Collection entries

________________________

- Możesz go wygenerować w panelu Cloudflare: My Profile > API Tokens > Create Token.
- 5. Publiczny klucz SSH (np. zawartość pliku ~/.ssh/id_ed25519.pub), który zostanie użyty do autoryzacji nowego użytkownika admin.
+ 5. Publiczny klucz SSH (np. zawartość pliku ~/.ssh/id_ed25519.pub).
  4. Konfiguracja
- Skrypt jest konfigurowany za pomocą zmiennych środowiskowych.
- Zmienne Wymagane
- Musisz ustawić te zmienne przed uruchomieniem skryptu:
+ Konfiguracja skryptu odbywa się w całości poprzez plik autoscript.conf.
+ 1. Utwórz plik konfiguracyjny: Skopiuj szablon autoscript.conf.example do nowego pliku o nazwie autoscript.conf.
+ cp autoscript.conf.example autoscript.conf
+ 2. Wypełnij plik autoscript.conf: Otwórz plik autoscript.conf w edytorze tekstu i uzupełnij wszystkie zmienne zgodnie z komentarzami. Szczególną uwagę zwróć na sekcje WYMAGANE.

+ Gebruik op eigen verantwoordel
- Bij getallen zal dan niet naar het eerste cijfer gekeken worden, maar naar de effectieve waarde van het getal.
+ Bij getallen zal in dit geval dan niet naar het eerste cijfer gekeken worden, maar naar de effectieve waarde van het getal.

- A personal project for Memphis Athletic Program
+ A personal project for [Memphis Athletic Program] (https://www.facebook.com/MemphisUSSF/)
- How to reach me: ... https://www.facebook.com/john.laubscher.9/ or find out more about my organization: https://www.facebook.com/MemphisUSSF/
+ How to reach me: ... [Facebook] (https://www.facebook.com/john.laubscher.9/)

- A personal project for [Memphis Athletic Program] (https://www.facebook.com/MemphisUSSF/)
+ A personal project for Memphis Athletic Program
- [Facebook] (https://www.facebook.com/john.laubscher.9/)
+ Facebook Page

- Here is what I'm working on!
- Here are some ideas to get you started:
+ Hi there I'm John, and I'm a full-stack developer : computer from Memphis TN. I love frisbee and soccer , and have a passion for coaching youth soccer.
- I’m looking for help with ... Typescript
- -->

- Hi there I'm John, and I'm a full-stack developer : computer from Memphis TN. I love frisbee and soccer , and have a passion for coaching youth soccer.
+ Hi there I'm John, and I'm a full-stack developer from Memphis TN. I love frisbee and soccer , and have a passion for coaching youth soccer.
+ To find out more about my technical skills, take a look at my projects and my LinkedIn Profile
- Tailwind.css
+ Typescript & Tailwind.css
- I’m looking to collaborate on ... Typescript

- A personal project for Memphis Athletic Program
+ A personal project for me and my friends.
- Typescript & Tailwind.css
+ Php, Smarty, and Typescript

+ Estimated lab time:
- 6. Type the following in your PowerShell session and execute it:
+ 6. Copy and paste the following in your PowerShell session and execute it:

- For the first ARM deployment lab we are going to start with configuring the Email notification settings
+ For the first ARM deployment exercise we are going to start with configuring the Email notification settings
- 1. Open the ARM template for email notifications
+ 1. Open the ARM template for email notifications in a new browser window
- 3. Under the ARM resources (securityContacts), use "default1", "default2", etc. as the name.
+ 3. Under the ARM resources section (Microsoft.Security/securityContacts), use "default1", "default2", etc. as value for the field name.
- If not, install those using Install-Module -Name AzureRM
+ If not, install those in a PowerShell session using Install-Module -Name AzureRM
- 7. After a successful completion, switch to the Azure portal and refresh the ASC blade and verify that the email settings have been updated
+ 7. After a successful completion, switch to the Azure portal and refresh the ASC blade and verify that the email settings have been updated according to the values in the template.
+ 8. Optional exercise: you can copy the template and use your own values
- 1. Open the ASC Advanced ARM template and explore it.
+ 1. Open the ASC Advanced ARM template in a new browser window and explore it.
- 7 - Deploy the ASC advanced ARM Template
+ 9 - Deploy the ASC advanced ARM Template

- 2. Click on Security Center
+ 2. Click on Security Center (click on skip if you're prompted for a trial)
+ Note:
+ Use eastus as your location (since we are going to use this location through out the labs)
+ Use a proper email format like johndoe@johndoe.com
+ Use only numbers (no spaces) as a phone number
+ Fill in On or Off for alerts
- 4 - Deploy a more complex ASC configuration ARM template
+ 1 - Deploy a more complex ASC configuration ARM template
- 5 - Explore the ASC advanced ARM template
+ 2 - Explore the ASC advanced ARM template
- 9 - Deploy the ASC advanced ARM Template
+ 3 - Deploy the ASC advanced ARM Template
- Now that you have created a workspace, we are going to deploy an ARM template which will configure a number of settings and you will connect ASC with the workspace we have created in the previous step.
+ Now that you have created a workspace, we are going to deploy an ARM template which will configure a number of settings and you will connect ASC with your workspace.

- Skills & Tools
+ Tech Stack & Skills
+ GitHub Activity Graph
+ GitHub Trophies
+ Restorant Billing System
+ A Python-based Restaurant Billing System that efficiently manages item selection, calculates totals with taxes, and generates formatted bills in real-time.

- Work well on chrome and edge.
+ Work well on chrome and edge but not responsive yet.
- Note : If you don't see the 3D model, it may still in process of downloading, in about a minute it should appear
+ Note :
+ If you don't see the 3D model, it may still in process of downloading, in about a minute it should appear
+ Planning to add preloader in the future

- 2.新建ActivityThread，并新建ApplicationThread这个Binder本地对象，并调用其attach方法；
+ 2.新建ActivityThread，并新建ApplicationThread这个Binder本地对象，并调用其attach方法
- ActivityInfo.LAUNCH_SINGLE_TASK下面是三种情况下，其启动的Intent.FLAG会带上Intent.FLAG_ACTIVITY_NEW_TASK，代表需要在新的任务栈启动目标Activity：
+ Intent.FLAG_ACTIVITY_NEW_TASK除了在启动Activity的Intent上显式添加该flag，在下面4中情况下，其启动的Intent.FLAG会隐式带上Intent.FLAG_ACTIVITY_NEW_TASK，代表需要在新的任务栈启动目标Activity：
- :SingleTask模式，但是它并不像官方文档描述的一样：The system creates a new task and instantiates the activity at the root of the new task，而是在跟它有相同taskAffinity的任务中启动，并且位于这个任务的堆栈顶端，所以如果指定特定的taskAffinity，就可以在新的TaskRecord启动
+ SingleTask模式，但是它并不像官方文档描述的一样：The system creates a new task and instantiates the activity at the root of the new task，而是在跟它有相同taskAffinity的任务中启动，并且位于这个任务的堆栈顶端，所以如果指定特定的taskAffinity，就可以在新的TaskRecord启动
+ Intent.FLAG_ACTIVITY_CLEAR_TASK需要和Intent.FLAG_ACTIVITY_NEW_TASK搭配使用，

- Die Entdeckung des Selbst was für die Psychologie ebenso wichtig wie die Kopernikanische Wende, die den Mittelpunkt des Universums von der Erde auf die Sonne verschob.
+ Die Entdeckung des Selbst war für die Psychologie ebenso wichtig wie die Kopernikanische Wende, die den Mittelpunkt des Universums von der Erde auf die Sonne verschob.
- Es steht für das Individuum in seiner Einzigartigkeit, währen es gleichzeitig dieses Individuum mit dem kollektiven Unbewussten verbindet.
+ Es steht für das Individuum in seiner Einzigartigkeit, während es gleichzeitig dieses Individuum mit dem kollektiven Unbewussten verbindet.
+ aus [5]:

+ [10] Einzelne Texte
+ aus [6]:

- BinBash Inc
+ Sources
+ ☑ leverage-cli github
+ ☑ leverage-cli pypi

________________________

## [TASK STATEMENT]
Search the entries for the word "configuring", then gather every line that has it.

## [EXERCISE OUTPUT]
- For the first ARM deployment lab we are going to start with configuring the Email notification settings
+ For the first ARM deployment exercise we are going to start with configuring the Email notification settings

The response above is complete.